NKF Calls on Biden-Harris Administration to Prioritize Kidney Disease in the First 100 Days

New York, NY—December 3, 2020—Kidney disease is a public health crisis and the National Kidney Foundation (NKF) is calling on the Biden-Harris Administration to make it a top priority during their first 100 days in office. Affecting 37 million adults in the U.S., kidney disease sits at the intersection of three forces that will shape health care during the new Administration: it is one of the premier examples of low-quality care causing preventable human suffering and enormous spending, it exemplifies the long shadow of racism on public health, and kidney disease patients, especially kidney disease patients of color, continue to bear the brunt of the COVID-19 pandemic. 

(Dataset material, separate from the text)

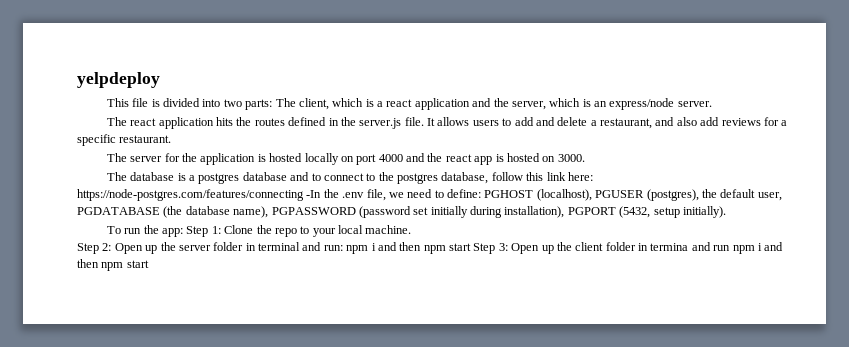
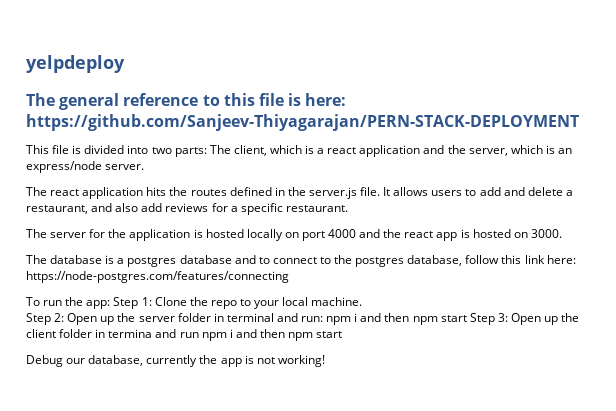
+ The general reference to this file is here: https://github.com/Sanjeev-Thiyagarajan/PERN-STACK-DEPLOYMENT
- The database is a postgres database and to connect to the postgres database, follow this link here: https://node-postgres.com/features/connecting -In the .env file, we need to define: PGHOST (localhost), PGUSER (postgres), the default user, PGDATABASE (the database name), PGPASSWORD (password set initially during installation), PGPORT (5432, setup initially).
+ The database is a postgres database and to connect to the postgres database, follow this link here: https://node-postgres.com/features/connecting
+ Debug our database, currently the app is not working!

“The majority of kidney disease and kidney failure can be prevented if caught early,” said Kevin Longino, CEO of the National Kidney Foundation and a kidney transplant patient. “Simple, free, or low-cost interventions like lifestyle management, dietary changes, pharmaceutical intervention, and blood pressure and glucose control can prevent the need for dialysis. Despite the possibility of implementing proven population health and health care strategies for improving outcomes, little attention is paid to kidney disease until a patient is dependent on dialysis to survive. That must change.”  

In a statement sent to the Biden-Harris Administration earlier this week, NKF outlined four specific recommendations to help solve the nation’s kidney health crisis: 


Prioritize kidney patients in your national response to the COVID-19 resurgence.  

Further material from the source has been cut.